On 17 June, Alaka’i Kapuananiokekukui Namiko was part of a small delegation representing Hālau Ka Lei Kukui Hi’ilani at the 5th Ka ʻAha Hula ʻO Hālauaola Hula Conference. Although she was not among the few who were an actual part of the event’s ceremonial opening, it was a great eye-opener and a fantastic learning experience — especially since Kumu Lei was there to provide educational commentary.
This year’s conference runs from 14 to 23 June and expects a total of around 1,200 participants from across the Hawaiian islands and around the world. As in previous iterations of Ka ʻAha Hula ʻO Hālauaola, they will be learning from and studying with various hula masters and experts in high-level workshops, presentations, and related activities, which include huaka’i (excursions/visits) to sacred sites and historically or culturally important places in every district on Hawai’i.
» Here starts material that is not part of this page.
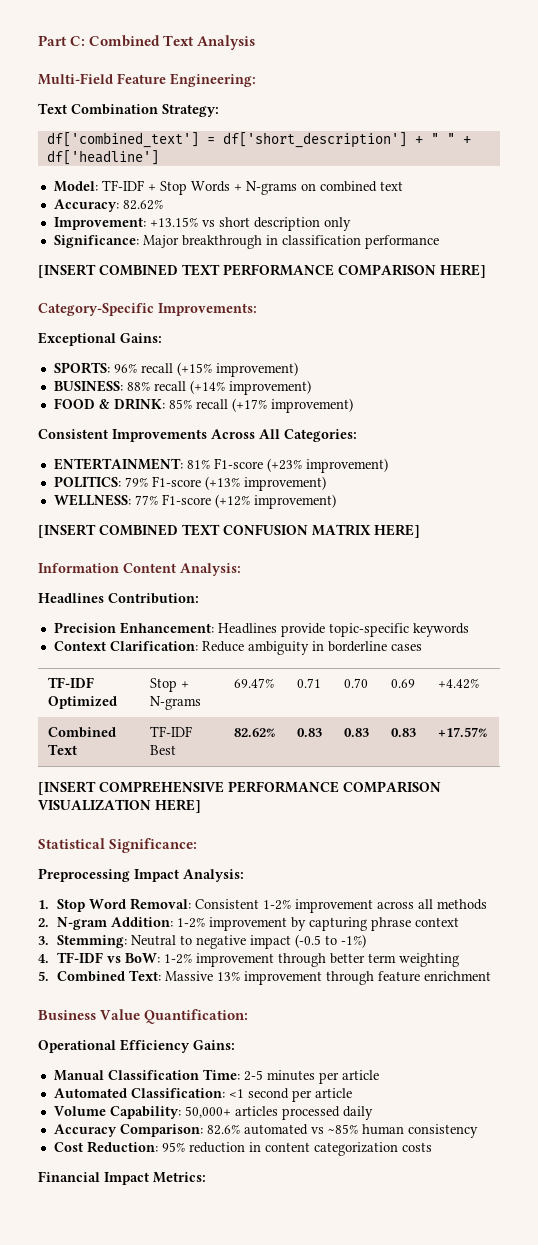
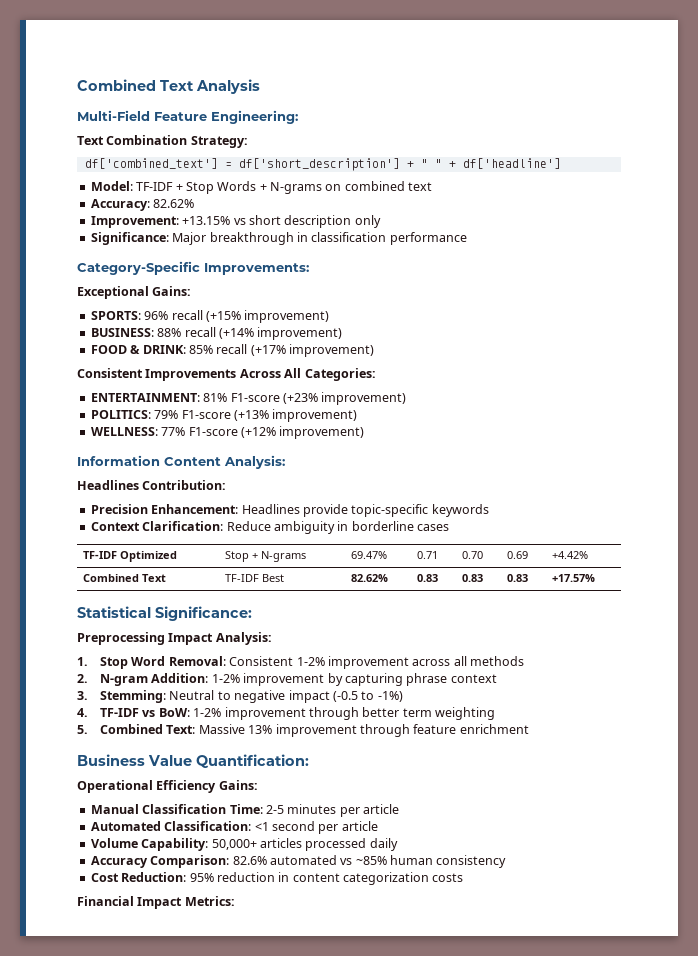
- Part C: Combined Text Analysis
+ Combined Text Analysis
- [INSERT COMBINED TEXT PERFORMANCE COMPARISON HERE]
- [INSERT COMBINED TEXT CONFUSION MATRIX HERE]
- [INSERT COMPREHENSIVE PERFORMANCE COMPARISON VISUALIZATION HERE]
According to a short presentation by Dr M. Noe Noe Wong-Wilson, executive director of the Lālākea Foundation, in the prelude of a video of the above-mentioned Opening Ceremony:
The Conference is a project of the Lālākea Foundation, which itself is a Hilo-based non-profit organisation comprising kumu hula from across the five ‘āina (Hawaiian islands); its purpose is to perpetuate Hawaiian cultural practices, in particular hula, oli, and their attendant arts. It was the brainchild of Dr Pualani Kanaka’ole Kanahele and her sister No’elani Kanaka’ole. Following the path of Hi’iaka in the mo’olelo (legend) of Hi’iaka and Pele, the Conference’s iterations have been: 2001 — Hawai’i; 2005 — Maui; 2009 — O’ahu; 2014 — Kaua’i; 2018 — Hawai’i. This is likely to be last time the Conference will be held in this current form and format.